§ **Provided entries**

◆ ◆ ◆

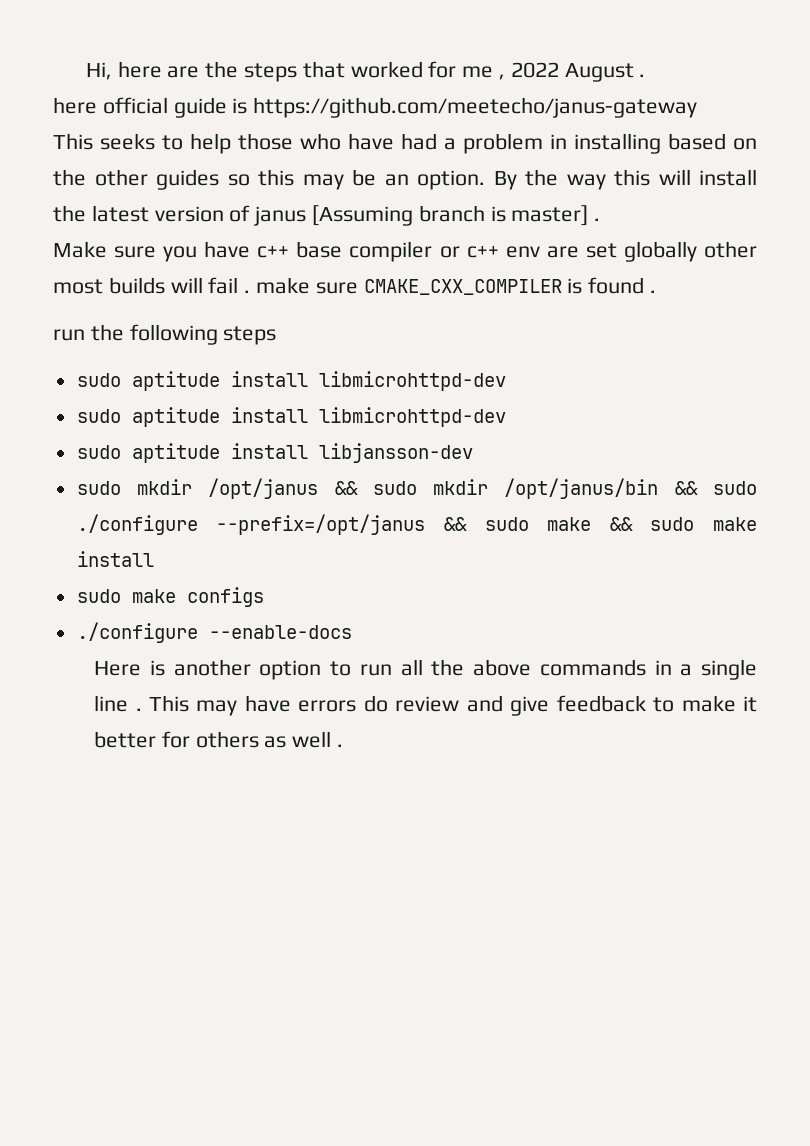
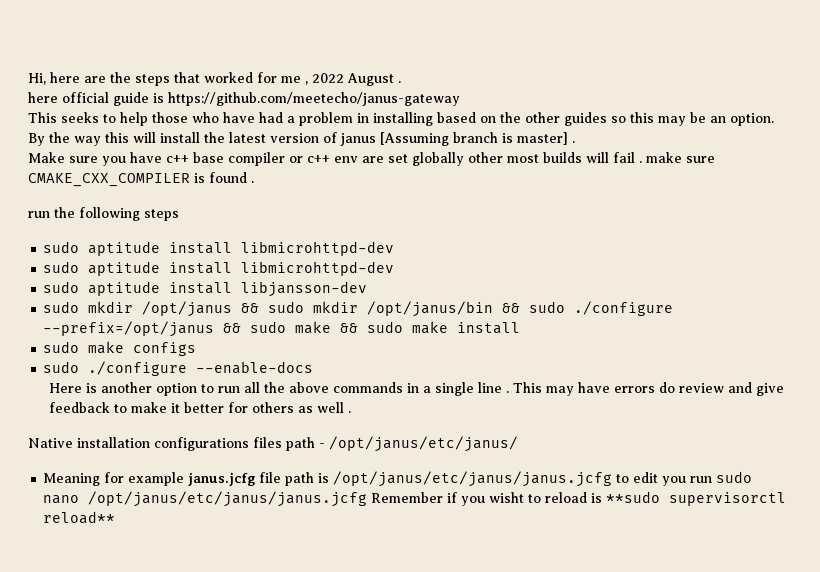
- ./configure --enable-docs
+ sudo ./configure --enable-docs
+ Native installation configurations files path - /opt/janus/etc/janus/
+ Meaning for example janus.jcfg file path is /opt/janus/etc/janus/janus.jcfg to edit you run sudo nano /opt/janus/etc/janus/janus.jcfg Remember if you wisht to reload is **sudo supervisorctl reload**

◆ ◆ ◆

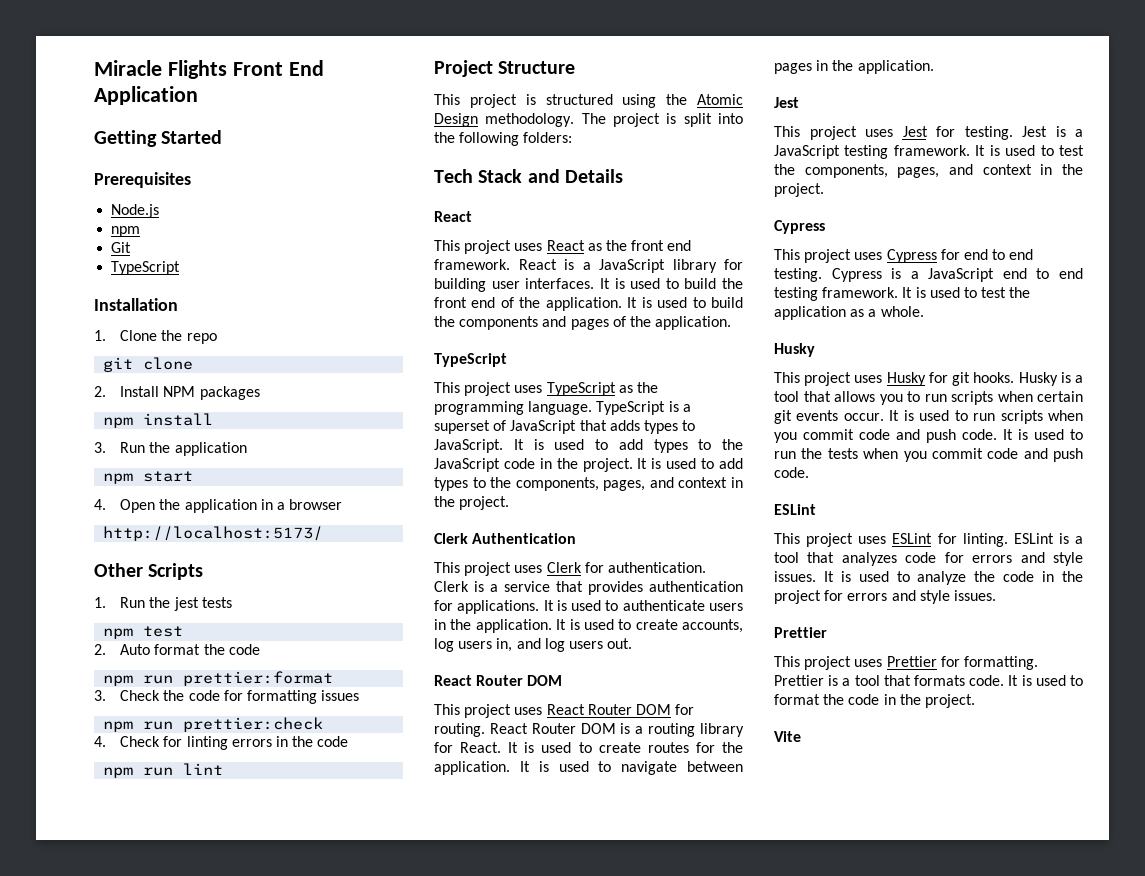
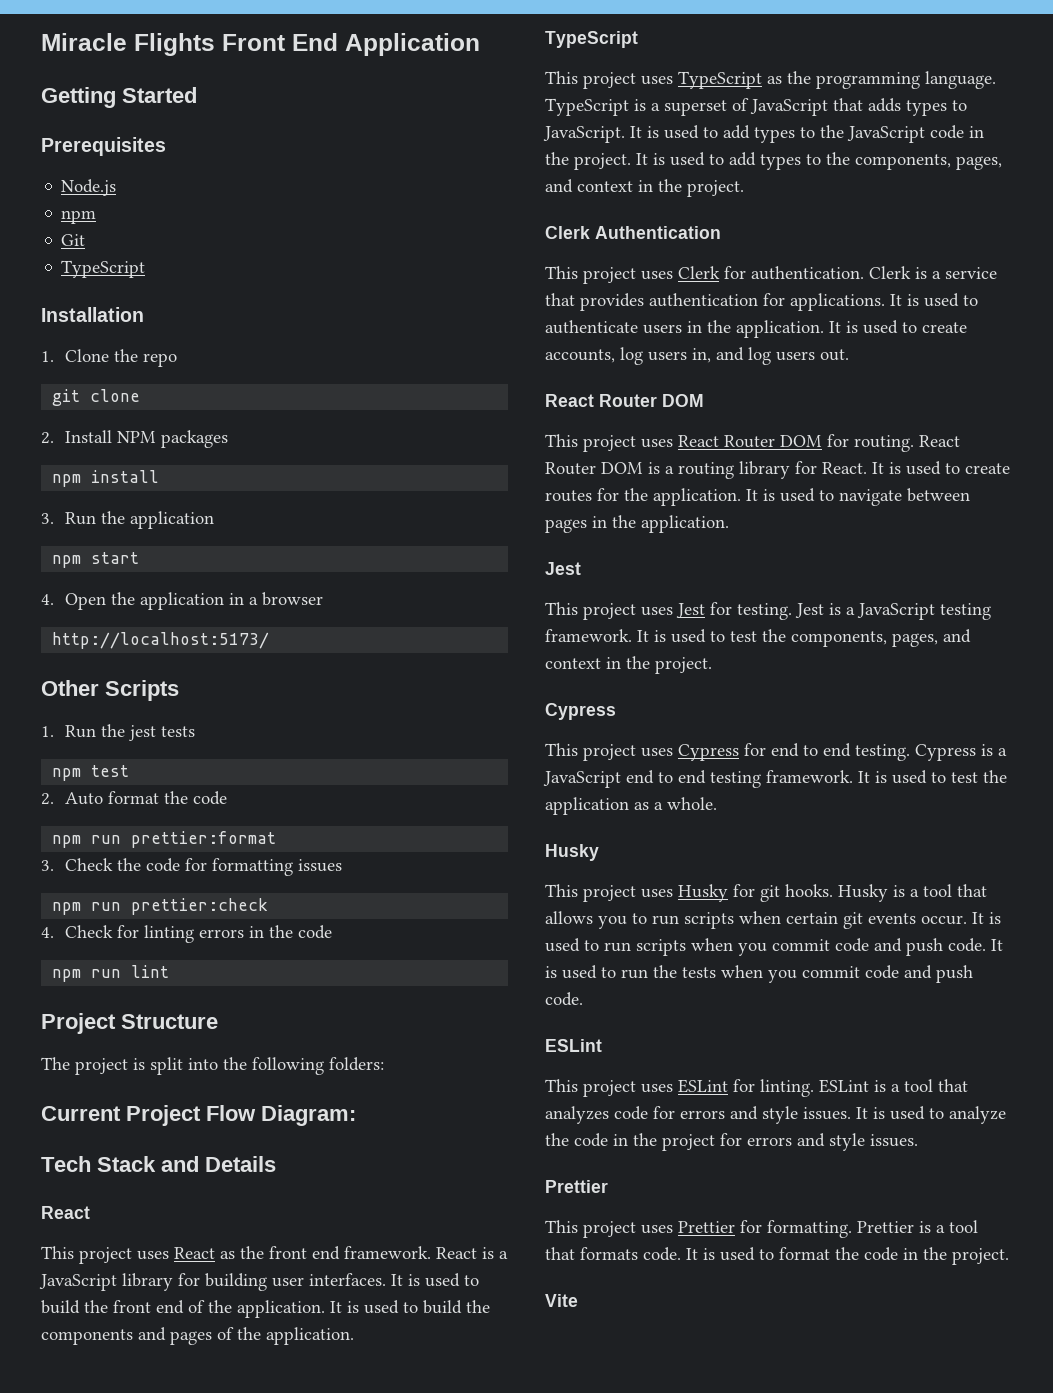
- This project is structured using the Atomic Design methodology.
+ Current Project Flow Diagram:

◆ ◆ ◆

§ **Problem details**
What are the lines above, starting at the one with "path - /opt/janus/etc/janus/" and ending at the one with "is **sudo supervisorctl reload**"? Give them again exactly, and only them.

§ **Response area**
+ Native installation configurations files path - /opt/janus/etc/janus/
+ Meaning for example janus.jcfg file path is /opt/janus/etc/janus/janus.jcfg to edit you run sudo nano /opt/janus/etc/janus/janus.jcfg Remember if you wisht to reload is **sudo supervisorctl reload**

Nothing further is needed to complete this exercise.